Participants also agreed that work should start immediately to assess preferred crop varieties for resistance or tolerance to fall armyworm while classical biological control agents from the Americas should be introduced.

They further called for a conducive policy environment to promote lower risk control options through short-term subsidies and rapid assessment and registration of bio pesticides and biological control products.

Dr Winfred Hammond, a food security expert as well as resource person from Ghana, urged member-states to develop tools that were compatible with effective Integrated Pest Management (IPM) on fall armyworm.

“Tools such as seed treatment, time of planting, use of pheromones, scouting for eggs and neonates, mechanically damaging eggs and neonates and bio-rational and bio-control agents are effective in these efforts,” he said.
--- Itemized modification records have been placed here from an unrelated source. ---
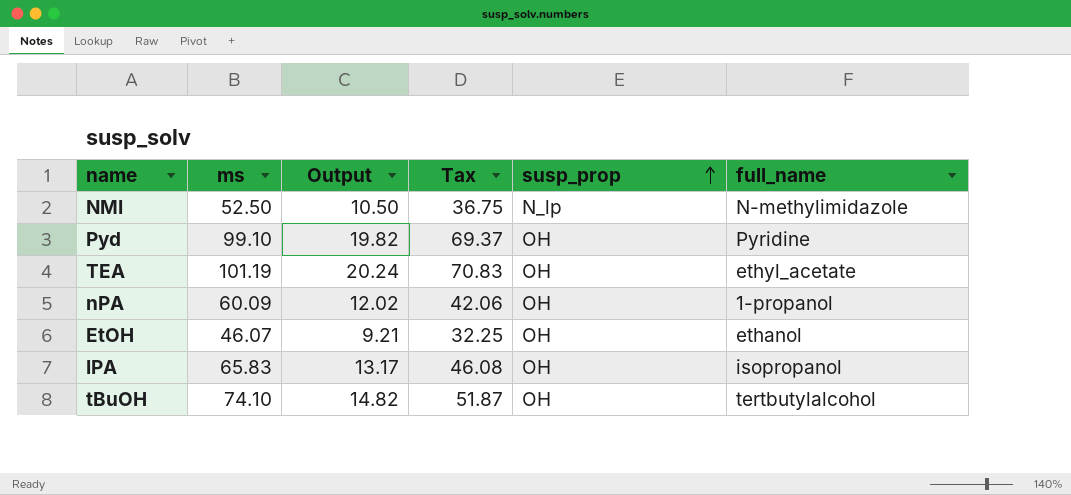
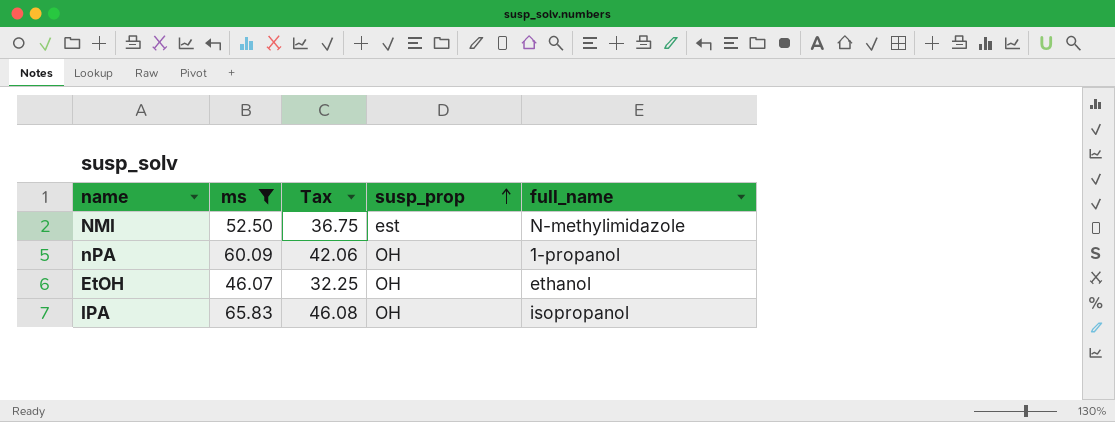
filter: none -> ms <= 65.83
column Output | formula: [ms] * 0.2 -> none
NMI | susp_prop: N_lp -> est

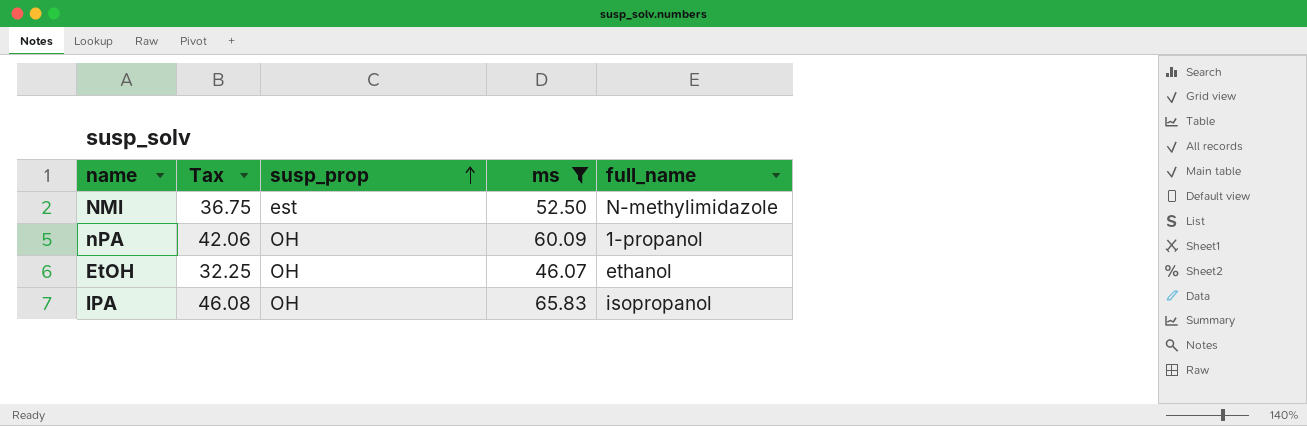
column ms | position: 2 -> 4

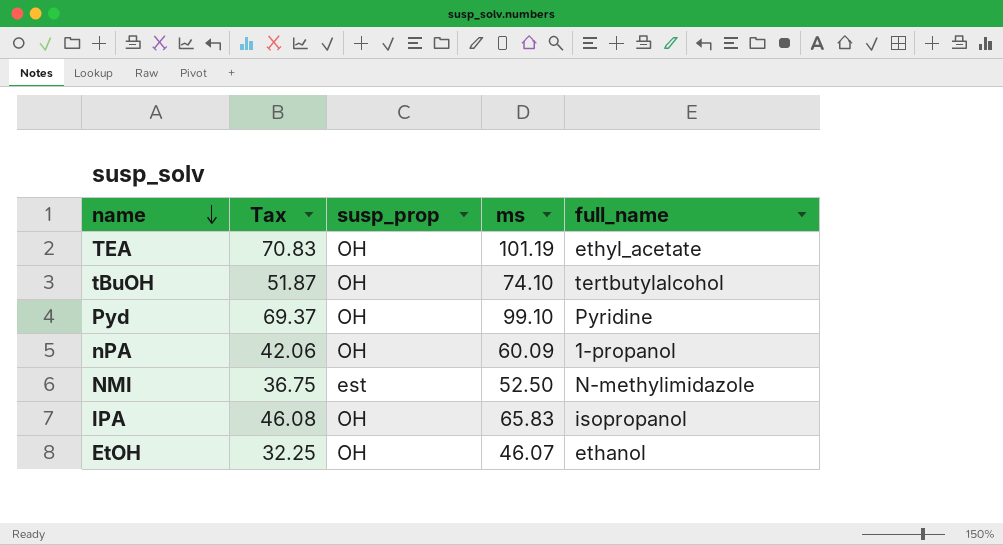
filter: ms <= 65.83 -> none
row order: susp_prop ascending -> name descending

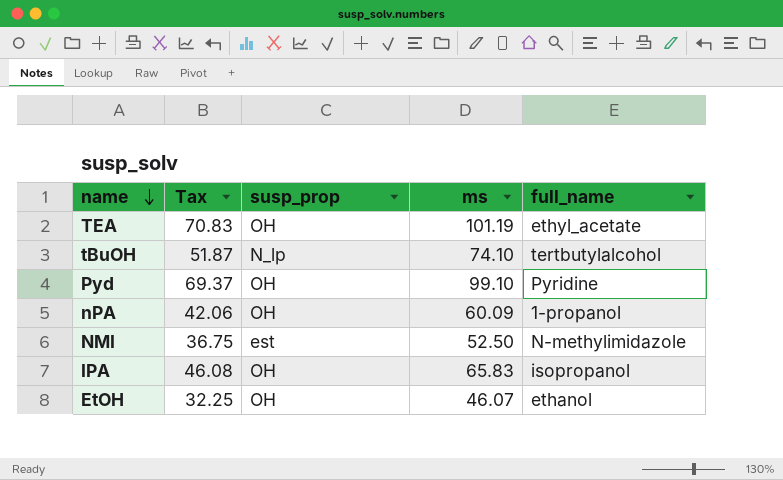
tBuOH | susp_prop: OH -> N_lp

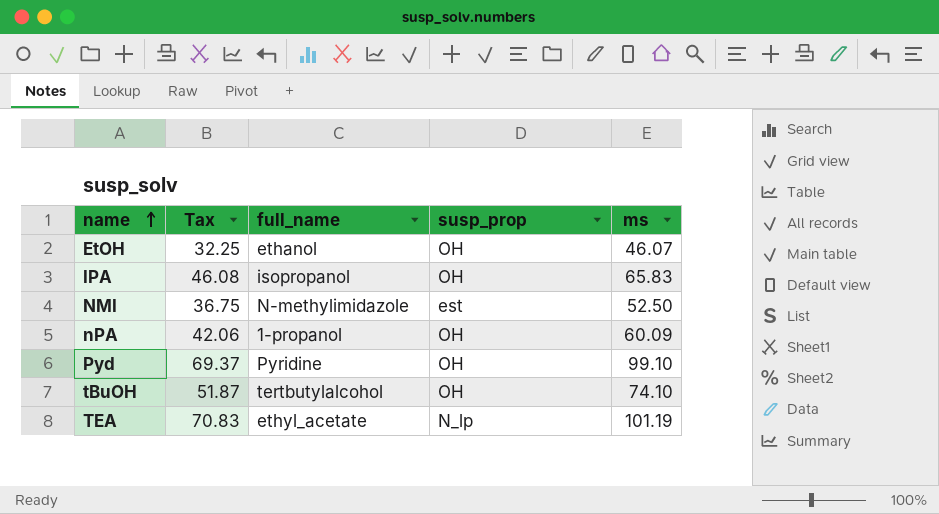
row order: name descending -> name ascending
column full_name | position: 5 -> 3
tBuOH | susp_prop: N_lp -> OH
TEA | susp_prop: OH -> N_lp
Jean-Baptiste Bahama, an official of the Food and Agriculture Organisation (FAO), noted that the operationalisation of the National Task Force on fall armyworm is key to efficiently coordinating preparedness and response through contingency planning.

He said it was on record that FAO had responded to the fall armyworm situation in Africa by developing tools, resources and installing of capacity for fall armyworm early warning system.

Bahama added that FAO also developed and ensured coordinating pesticide policies at national, regional and global levels.